WTI crude traded near $95.70 per barrel on Monday, up 5.90% on the day. Prices stayed below $100 and remained under last week’s peak above $106.
The move followed renewed tension around Iran and the Strait of Hormuz. The US President ordered the US military to block vessels linked to Iranian ports from 10:00 Eastern Time on Monday.
Strait Of Hormuz Supply Shock
The Strait of Hormuz carries about 20% of global oil supply. Standard Chartered reported the route has been effectively closed since late February, with tanker traffic falling and Gulf crude exports down about 43% between February and March, leaving around 11 million barrels per day effectively offline.
Peace talks between Washington and Tehran reportedly broke down over the weekend. A two-week ceasefire remained in place.
Saudi Arabia restored full capacity on its East-West pipeline to about seven million barrels per day. This offers an export route via the Red Sea and may reduce reliance on Gulf shipping routes.
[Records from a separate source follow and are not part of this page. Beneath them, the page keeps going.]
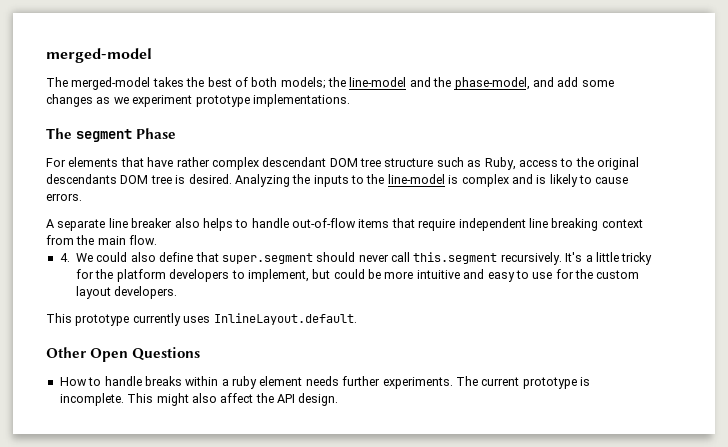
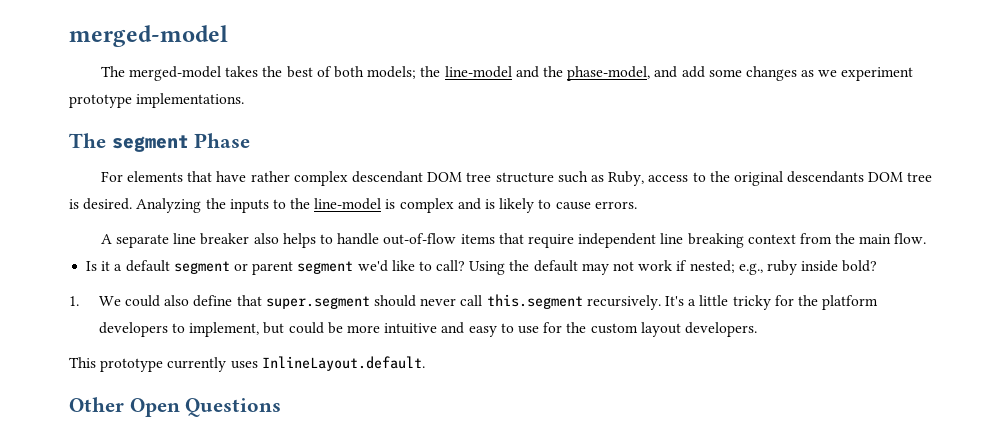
- 4. We could also define that super.segment should never call this.segment recursively.
+ Is it a default segment or parent segment we'd like to call? Using the default may not work if nested; e.g., ruby inside bold?
+ 1. We could also define that super.segment should never call this.segment recursively.
- How to handle breaks within a ruby element needs further experiments. The current prototype is incomplete. This might also affect the API design.

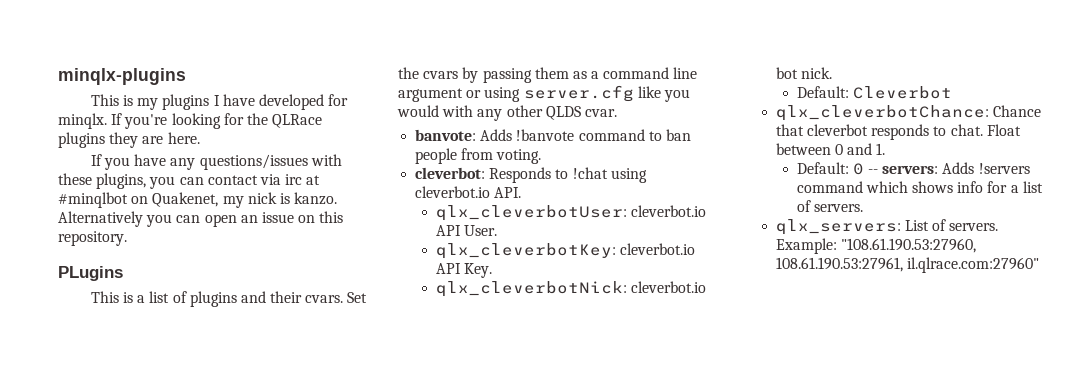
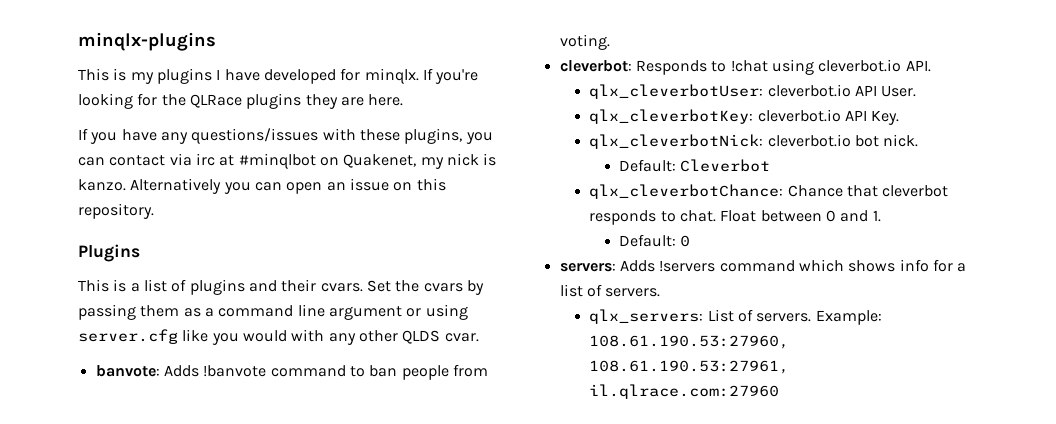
- PLugins
+ Plugins
- Default: 0 -- servers: Adds !servers command which shows info for a list of servers.
+ Default: 0
+ servers: Adds !servers command which shows info for a list of servers.
- Example: "108.61.190.53:27960, 108.61.190.53:27961, il.qlrace.com:27960"
+ Example: 108.61.190.53:27960, 108.61.190.53:27961, il.qlrace.com:27960

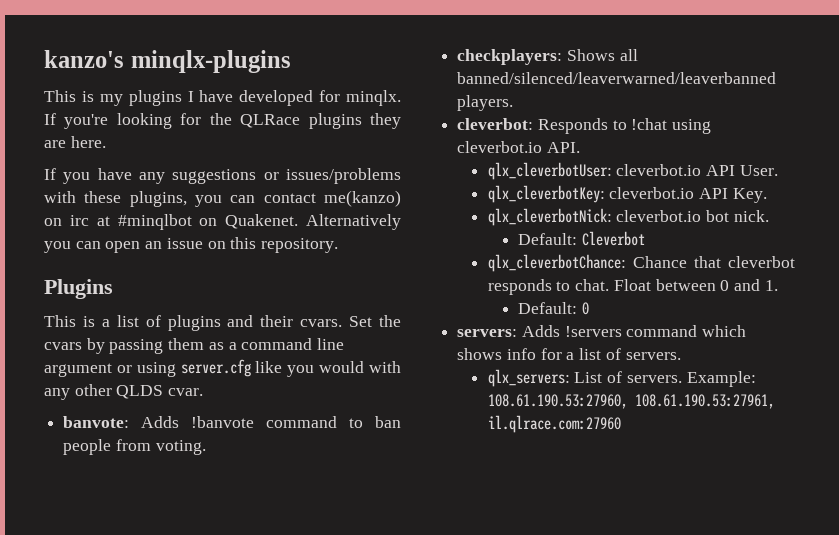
- minqlx-plugins
+ kanzo's minqlx-plugins
- If you have any questions/issues with these plugins, you can contact via irc at #minqlbot on Quakenet, my nick is kanzo.
+ If you have any suggestions or issues/problems with these plugins, you can contact me(kanzo) on irc at #minqlbot on Quakenet.
+ checkplayers: Shows all banned/silenced/leaverwarned/leaverbanned players.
The immediate jump to $95.70 shows how seriously the market is taking this blockade threat, but the failure to reclaim $100 shows traders are still weighing the chance of a diplomatic solution. This push and pull between a potential supply shock and hopes for de-escalation is a formula for high volatility in the weeks ahead. Derivative traders should prepare for sharp price swings in either direction rather than a steady trend.
Trading The Volatility
We see a clear risk of prices spiking well above last week’s $106 high if the US enforces the blockade and the ceasefire collapses. Looking back from our perspective in 2025, we recall how the 2019 tanker attacks in the same region caused a nearly 20% price surge in a single day. With recent EIA data showing global spare production capacity is already tight at just 2.1 million barrels per day, the market is far more sensitive to the threatened 11 million bpd disruption.
On the other hand, a breakthrough in negotiations could send prices falling back toward the low $90s just as quickly as they rose. The fact that Saudi Arabia can reroute up to 7 million barrels per day through its East-West pipeline provides a significant, though partial, buffer against a full Hormuz closure. This potential for a rapid price collapse makes holding outright long positions risky without protection.
Given these opposing forces, the most direct trade is on volatility itself. We expect the CBOE Crude Oil Volatility Index (OVX), which has already jumped to 55, to remain elevated as uncertainty reigns. Strategies like long straddles or strangles, which profit from a large price move in either direction, appear well-suited for a market balanced on a geopolitical knife’s edge.